Alek apretó los puños para que no se le notase el temblor en su voz.

—¿Y qué sucederá cuando lleguemos a Constantinopla? —preguntó—. Cuando usted y su carga estén a salvo allí, ¿me encerrará?

—Por favor, Alek. Yo no tengo intención de encerrar a nadie —alargó la mano y le mesó el pelo, lo que hizo estremecer a Alek.

—Tengo otros planes para ti.

Sonrió mientras se iba hacia la puerta.

—Confía en mí, Alek. Y, por favor, cuida con suma atención esos huevos esta noche.
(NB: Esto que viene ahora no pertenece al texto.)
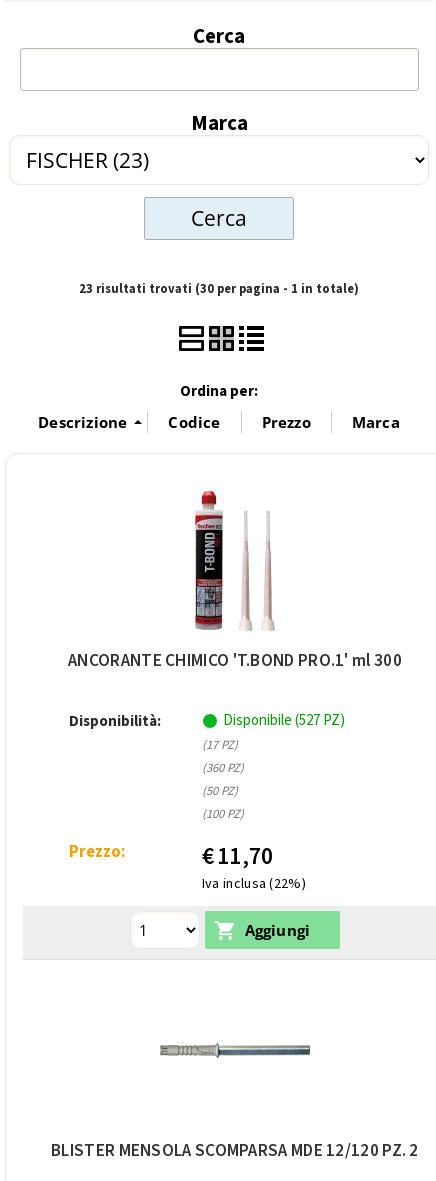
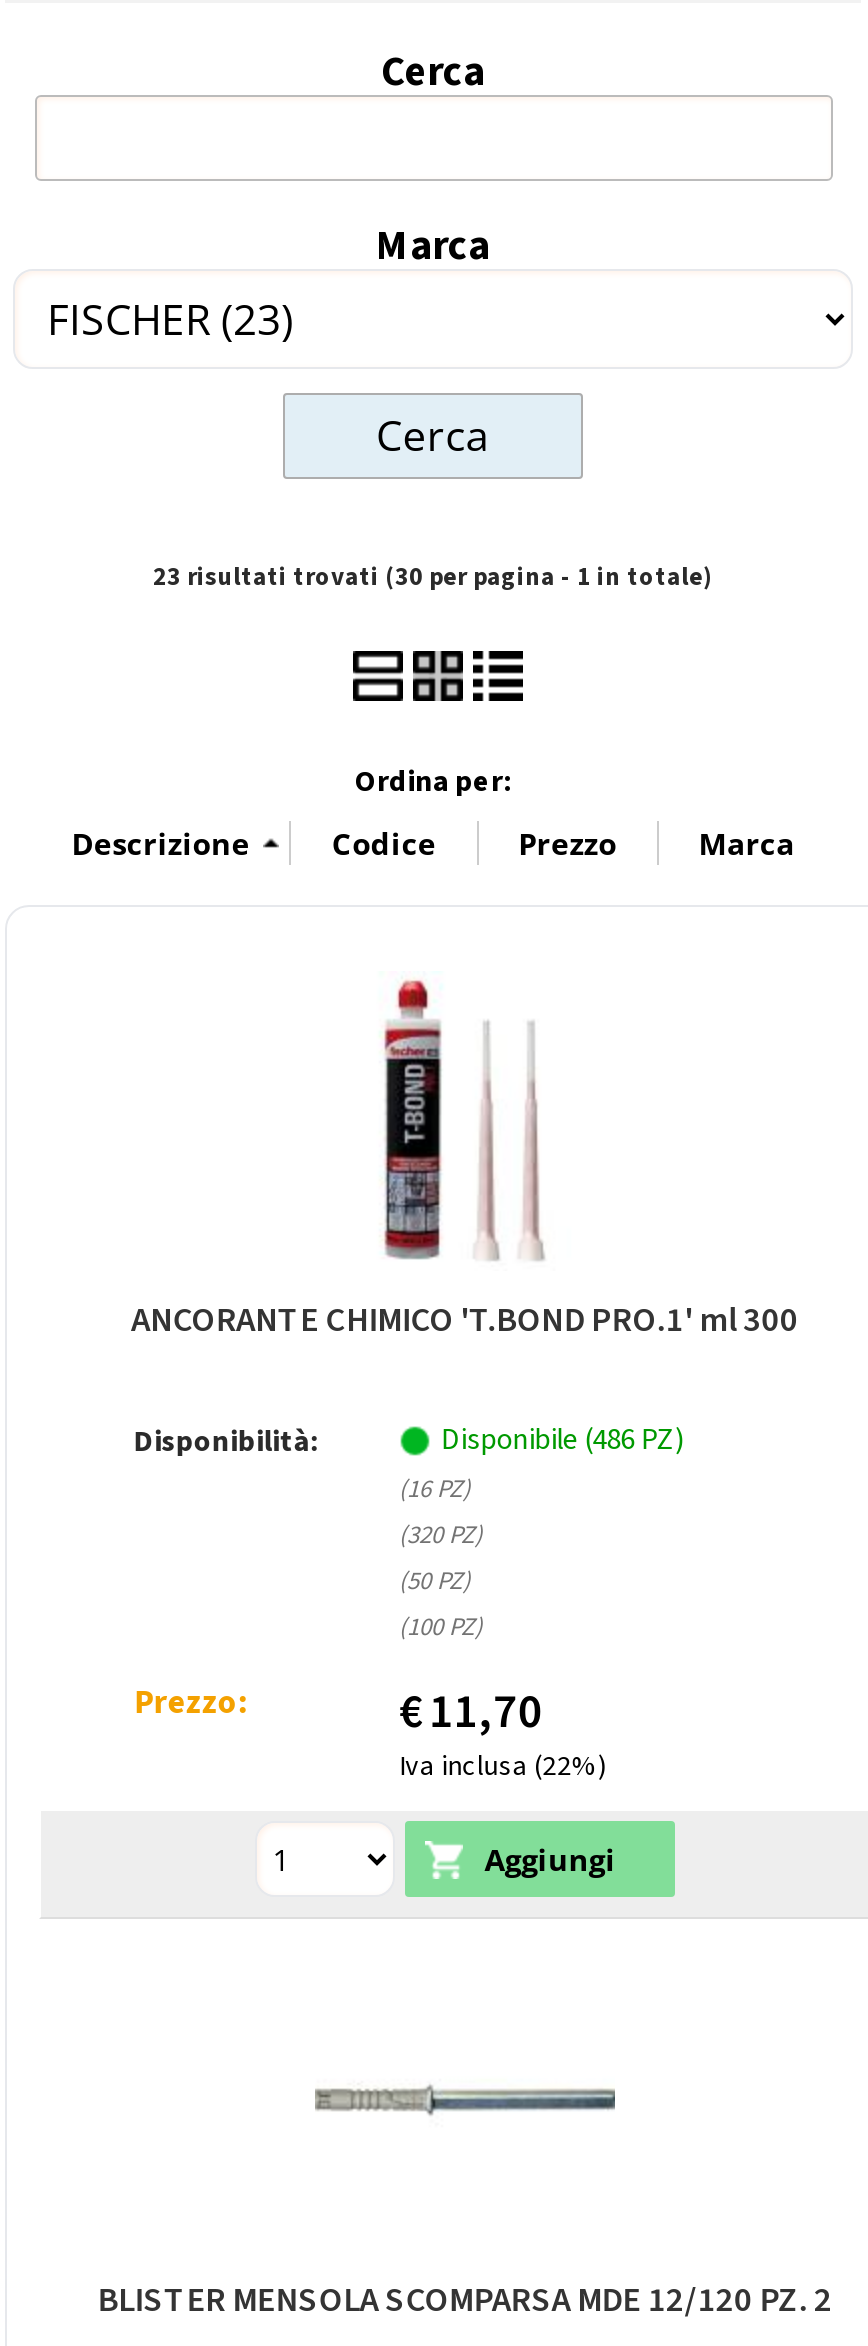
[223,710,345,731] Disponibile (527 PZ) -> [441,1420,685,1462] Disponibile (486 PZ)
[202,736,238,754] (17 PZ) -> [399,1472,471,1508] (16 PZ)
[202,759,244,777] (360 PZ) -> [399,1518,483,1554] (320 PZ)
Cuando la puerta se cerró tras ella, Alek se giró para mirar la caja de cargamento que brillaba tenuemente, preguntándose qué habría en aquellos huevos que era tan importante. ¿Qué clase de criatura fabricada podía sustituir a un poderoso buque de guerra? ¿Cómo era posible que una bestia no mayor que una chistera evitase que todo un Imperio entrase en esta guerra?

—¿Qué guardáis ahí dentro? —dijo Alek en voz baja.

Pero los huevos siguieron allí inmóviles, sin darle ninguna respuesta.